On Friday, the University of Alabama board of trustees voted to return a $26.5 million donation to Hugh Culverhouse. The same day, his name was removed from the sign on the university’s School of Law. Following the passage of legislation banning abortion in Alabama last month, Culverhouse had encouraged students to boycott the school.
In a news release announcing his call for a boycott, Culverhouse said, “I don’t want anybody to go to that law school, especially women, until the state gets its act together.”
Culverhouse wrote an op-ed in the Washington Post claiming the board’s decision to return his donation was a direct result of his pro-abortion advocacy, but the school has stated the decision was part of an “ongoing” conflict between the parties. According to the university, the chancellor recommended the board return the donation on May 28, before Culverhouse publicly called for a boycott of the university.

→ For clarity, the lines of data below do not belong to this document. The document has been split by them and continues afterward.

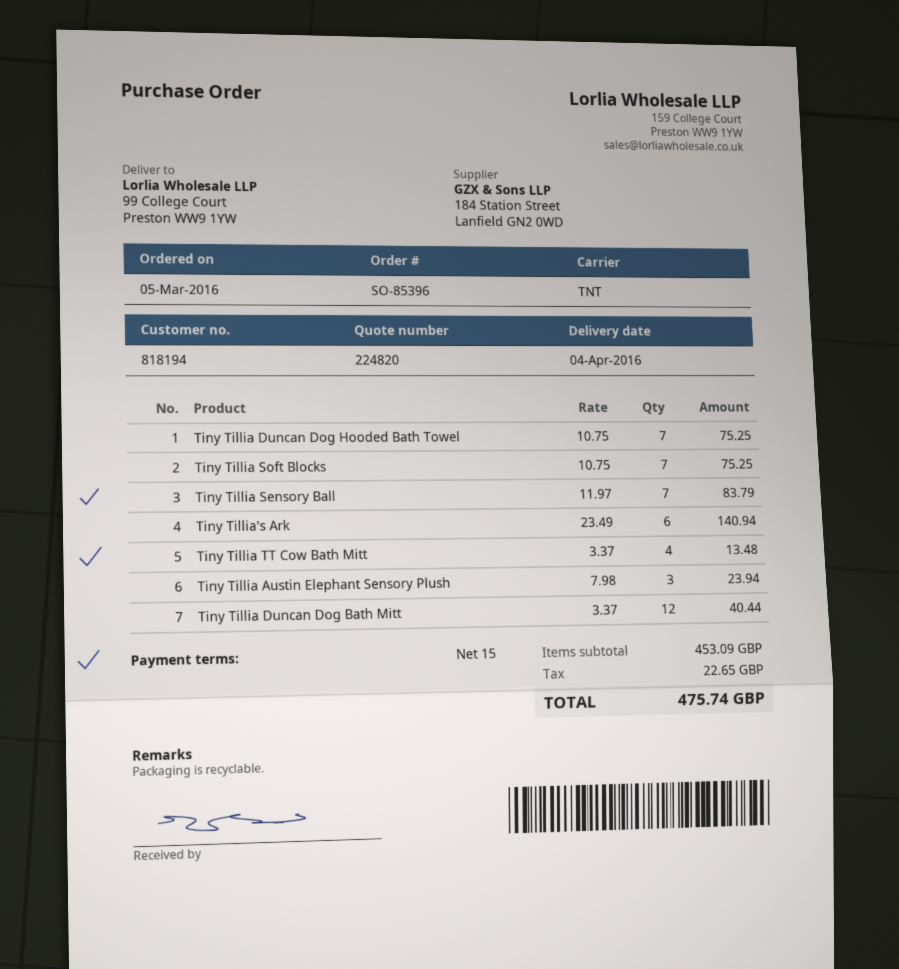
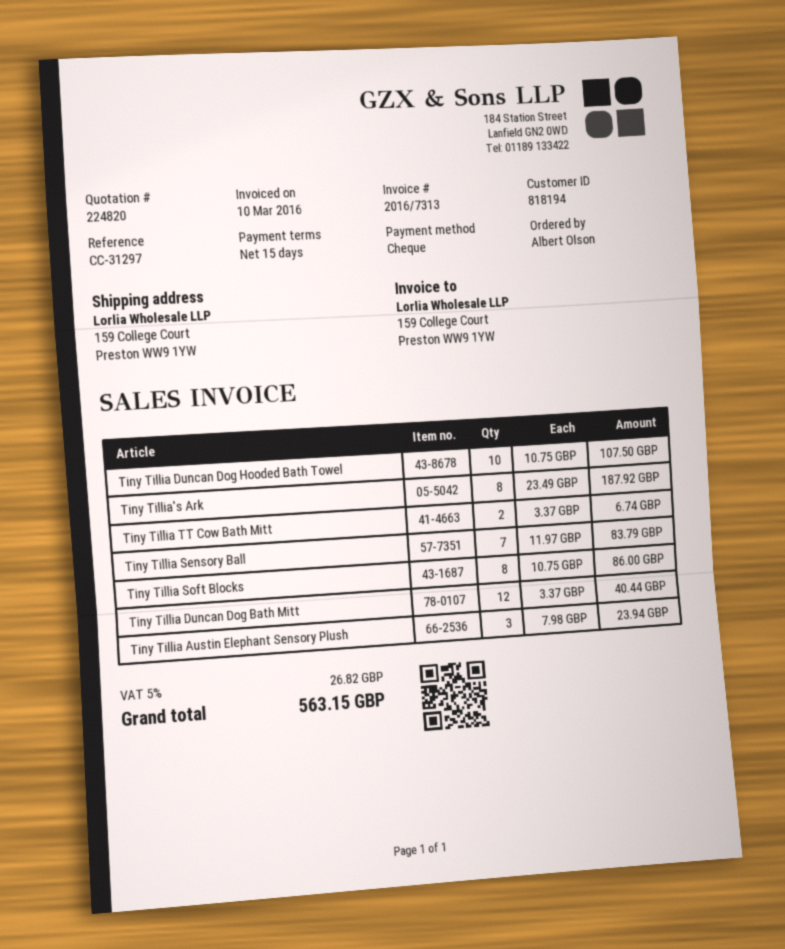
ship to: 99 College Court, Preston WW9 1YW -> 159 College Court, Preston WW9 1YW
Tiny Tillia Duncan Dog Hooded Bath Towel: 7 x 10.75 = 75.25 -> 10 x 10.75 = 107.50
Tiny Tillia Soft Blocks: 7 x 10.75 = 75.25 -> 8 x 10.75 = 86.00
Tiny Tillia's Ark: 6 x 23.49 = 140.94 -> 8 x 23.49 = 187.92
Tiny Tillia TT Cow Bath Mitt: 4 x 3.37 = 13.48 -> 2 x 3.37 = 6.74
tax: 22.65 -> 26.82
total: 475.74 -> 563.15

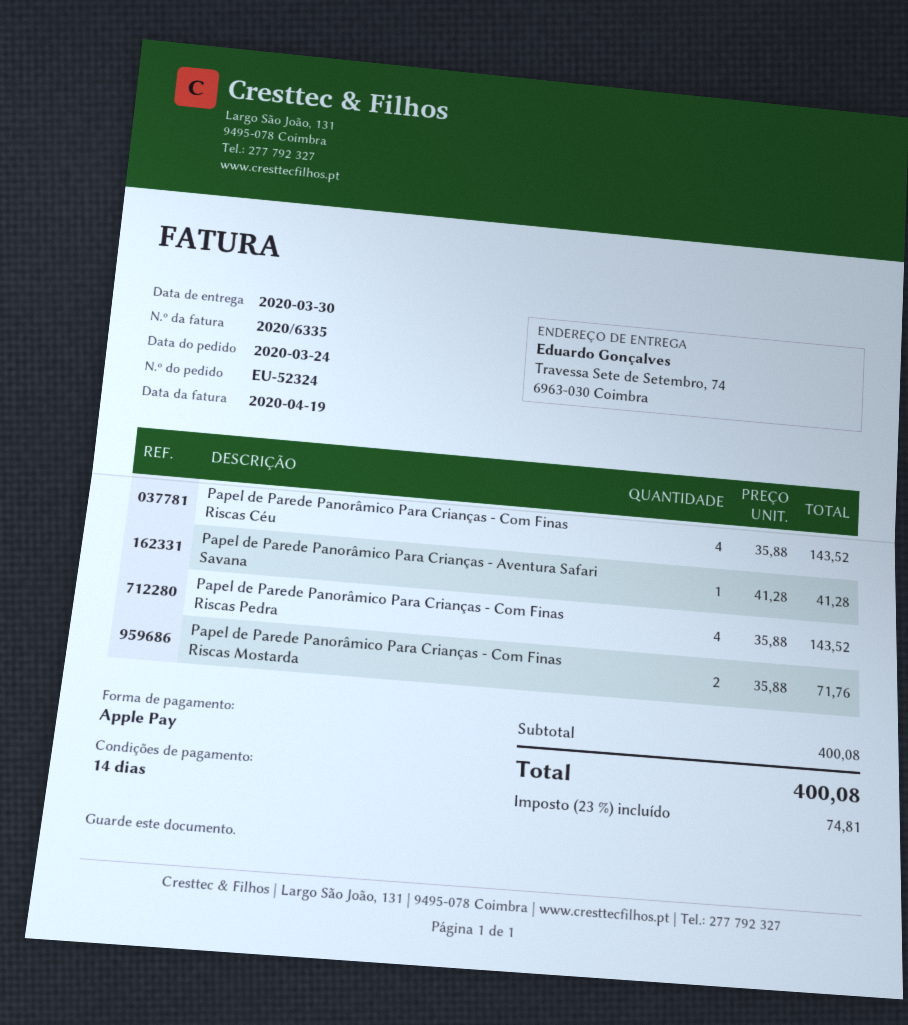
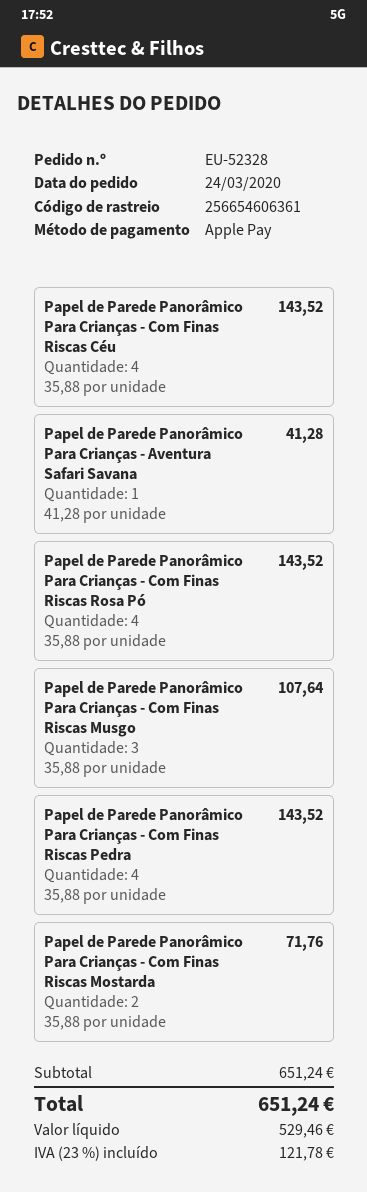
order number: EU-52324 -> EU-52328
Papel de Parede Panorâmico Para Crianças - Com Finas Riscas Rosa Pó: none -> 4 x 35.88 = 143.52
Papel de Parede Panorâmico Para Crianças - Com Finas Riscas Musgo: none -> 3 x 35.88 = 107.64
subtotal: 400.08 -> 651.24
tax: 23% = 74.81 -> 23% = 121.78
total: 400.08 -> 651.24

The university said donors “may not dictate University administration” and that Culverhouse had made “numerous demands” about the workings of the law school. According to news reports, Culverhouse called the administrators “liars” for their comments despite acknowledging that there were other conflicts surrounding the donation.
In his piece in the Washington Post, Culverhouse wrote that “taking away a woman’s right to make decisions about her own body isn’t about politics, either; it’s an act of oppression.” The Alabama law does not take rights away from women but protects the life of an innocent human being who has her own body and lives in her mother’s womb.
Ironically, Culverhouse suggested, “Whether my name is taken down is unimportant, but I hope university administrators will contemplate all the names that will never appear on their admissions rolls, as well.”
Culverhouse’s concern for the future students of the University of Alabama law school evidently does not include the students who might be spared a violent death by abortion. Indeed, there already have been names that never appeared on the admissions rolls of the University of Alabama because the lives of preborn babies in Alabama were ended by abortion. The recent abortion ban attempts to correct this grave injustice.